Tuesday, April 19, 2011

A big jump

I heard of this jump weeks ago. But I did not play dice on it, anyway I feel it may not hold up, but it might. What will be the result ? NO body knows for the moment. There is indeed a churr in the community, as described in this news [http://www.sciencemag.org/content/332/6027/296.full]:

Particle physicists haven't discovered anything truly surprising in 35 years, so a mere hint of something odd works them up in a hurry. So it was last week, when, aided by press reports, news spread that scientists in the United States may have spotted a bit of matter unlike any seen before. But even as they contemplate the implications, physicists are taking the result with a grain of salt. The supposed signal could be an experimental artifact, caution the researchers who found it. And if a new particle is there, physicists may have to perform theoretical contortions to explain why they didn't spot it before. “I think the result is rather inconclusive,” says Christopher Hill, an experimenter at Ohio State University in Columbus, who was not involved in the work.

The finding comes from the 700-member team working with the CDF particle detector at Fermi National Accelerator Laboratory (Fermilab) in Batavia, Illinois. The team analyzed the billions of collisions of protons and antiprotons produced by Fermilab's atom smasher, the 25-year-old Tevatron, which will shut down this year. Those high-energy collisions can blast into fleeting existence massive subatomic particles not seen in the everyday world. Physicists try to identify those particles by studying the combinations of familiar particles into which they decay.
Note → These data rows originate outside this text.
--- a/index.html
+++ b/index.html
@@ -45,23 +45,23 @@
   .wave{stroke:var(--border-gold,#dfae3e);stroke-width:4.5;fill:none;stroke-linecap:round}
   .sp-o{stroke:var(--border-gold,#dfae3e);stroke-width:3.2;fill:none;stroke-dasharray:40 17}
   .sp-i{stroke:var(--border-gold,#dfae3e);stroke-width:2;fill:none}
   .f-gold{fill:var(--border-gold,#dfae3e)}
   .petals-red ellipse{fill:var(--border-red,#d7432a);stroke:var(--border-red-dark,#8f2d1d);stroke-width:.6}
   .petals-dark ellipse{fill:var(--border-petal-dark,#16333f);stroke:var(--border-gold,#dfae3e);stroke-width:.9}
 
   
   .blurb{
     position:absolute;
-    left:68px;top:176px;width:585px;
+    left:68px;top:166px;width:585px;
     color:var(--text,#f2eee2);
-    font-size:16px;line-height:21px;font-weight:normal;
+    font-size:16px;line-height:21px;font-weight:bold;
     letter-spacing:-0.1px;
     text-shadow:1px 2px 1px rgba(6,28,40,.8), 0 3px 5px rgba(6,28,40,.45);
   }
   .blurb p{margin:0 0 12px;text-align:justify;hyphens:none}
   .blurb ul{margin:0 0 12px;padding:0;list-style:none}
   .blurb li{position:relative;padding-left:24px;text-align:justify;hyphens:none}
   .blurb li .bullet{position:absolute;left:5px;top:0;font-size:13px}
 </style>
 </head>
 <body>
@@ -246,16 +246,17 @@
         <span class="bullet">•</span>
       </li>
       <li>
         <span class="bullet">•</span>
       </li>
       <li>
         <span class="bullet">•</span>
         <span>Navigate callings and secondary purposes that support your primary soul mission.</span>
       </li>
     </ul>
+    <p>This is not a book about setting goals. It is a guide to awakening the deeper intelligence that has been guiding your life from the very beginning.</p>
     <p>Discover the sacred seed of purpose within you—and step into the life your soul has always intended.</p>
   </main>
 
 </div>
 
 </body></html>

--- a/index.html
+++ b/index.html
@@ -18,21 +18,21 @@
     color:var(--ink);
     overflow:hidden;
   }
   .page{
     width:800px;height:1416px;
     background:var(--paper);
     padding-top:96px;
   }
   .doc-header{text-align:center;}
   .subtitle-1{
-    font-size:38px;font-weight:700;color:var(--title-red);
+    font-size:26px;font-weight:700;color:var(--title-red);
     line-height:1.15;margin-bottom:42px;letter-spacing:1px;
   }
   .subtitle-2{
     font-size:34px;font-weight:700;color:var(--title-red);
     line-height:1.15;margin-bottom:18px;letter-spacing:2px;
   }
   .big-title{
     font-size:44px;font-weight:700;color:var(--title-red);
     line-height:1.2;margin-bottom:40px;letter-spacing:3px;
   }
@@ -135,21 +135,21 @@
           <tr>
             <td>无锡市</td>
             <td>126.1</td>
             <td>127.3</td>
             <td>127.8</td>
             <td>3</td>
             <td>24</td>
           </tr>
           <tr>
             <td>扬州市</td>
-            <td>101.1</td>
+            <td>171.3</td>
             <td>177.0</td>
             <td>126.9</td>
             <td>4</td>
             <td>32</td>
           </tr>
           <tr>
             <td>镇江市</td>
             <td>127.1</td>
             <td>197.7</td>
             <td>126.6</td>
In this case, experimenters searched for collisions that produced a particle called a W boson, which weighs about 86 times as much as a proton, along with some other particle that disintegrates into two sprays of particles called “jets.” A jet arises when a collision or decay kicks out a particle called a quark. A quark cannot exist on its own but must be bound to other quarks or an antiquark. So the energetic quark quickly rips more quarks and antiquarks out of the vacuum of empty space, and they instantaneously form particles called mesons, each containing a quark and an antiquark. From the energies and momenta of the two jets, researchers can infer the mass of the particle that produced them.

CDF researchers see about 250 events in which the jets seem to come from a particle weighing about 155 times as much as proton. Those events show up as an unexpected peak in a data plot (see diagram). The chances that random jets or jet pairs from other sources would produce a fake signal that strong are 1 in 1300, the physicists estimate. “We've been struggling for 6 months to make this peak go away, and we haven't been able to do it,” says Robert Roser, a physicist at Fermilab and co-spokesperson for the CDF team. Still, he says, the signal is “not even close” to strong enough to claim a discovery.

Experimenters have several reasons to be cautious. The analysis depends critically on physicists' understanding of jets. CDF does not measure every particle in a jet, so researchers must make a 25% upward correction to a jet's measured energy. If the uncertainty in that fudge factor is bigger than they estimate, “then maybe the excess isn't so significant,” says Shahram Rahatlou of Sapienza University of Rome.

CDF physicists must also take care that they haven't mistaken random pairs of jets for new particles. To see the peak, they must subtract out a huge “background” produced by events containing a W and random jets. If that subtraction isn't just right, it could produce a fake signal. “The real question is how well do we understand that [background],” says Joseph Lykken, a theorist at Fermilab.

But those caveats have not stopped theorists from trying to explain the curious bump in terms of new particles. Felix Yu, a theorist at the University of California, Irvine, suggests that the new particle could be one known as a Z′ (pronounced Z-prime), which would convey a new force much like a very short-range electromagnetic force. Estia Eichten, a theorist at Fermilab, and colleagues say the particle could be a “technipion,” a particle predicted by a type of theory called “technicolor,” which posits a new kind of strong nuclear force.

To have escaped notice until now, however, a particle would have to have some weird properties. Generally, a Z′ ought to decay into an electron and an antielectron. In fact, experimenters have already searched for and failed to find that decay. So Yu's Z′ must not decay that way for some reason. The technipion may face similar problems. CDF researchers are searching for the long-sought Higgs boson, the key to physicists' understanding of mass, by looking for events in which it is produced with a W boson and in which the Higgs decays into two jets specifically triggered by particles called bottom quarks. The hypothetical new particle hasn't shown up in those Higgs searches, so it must not often decay into bottom quarks, as one would expect a technipion to do.

For those reasons, some physicists say such explanations of the bump seem contrived or “unnatural.” “Yesterday, these models weren't popular,” Hill says. Yu counters that “having a theory that looks pretty but doesn't fit the data isn't natural.”

The supposed signal should be confirmed or ruled out in short order. The CDF team has analyzed only half of the data it has already collected. And the Tevatron's other large particle detector, D0, has a data set as big as CDF's. If the particle is there, D0 should see it, too. “We hope that within a few weeks you'll be hearing from us,” says Dmitri Denisov, a physicist at Fermilab and co-spokesperson for the D0 team. In the meantime, physicists will enjoy the buzz.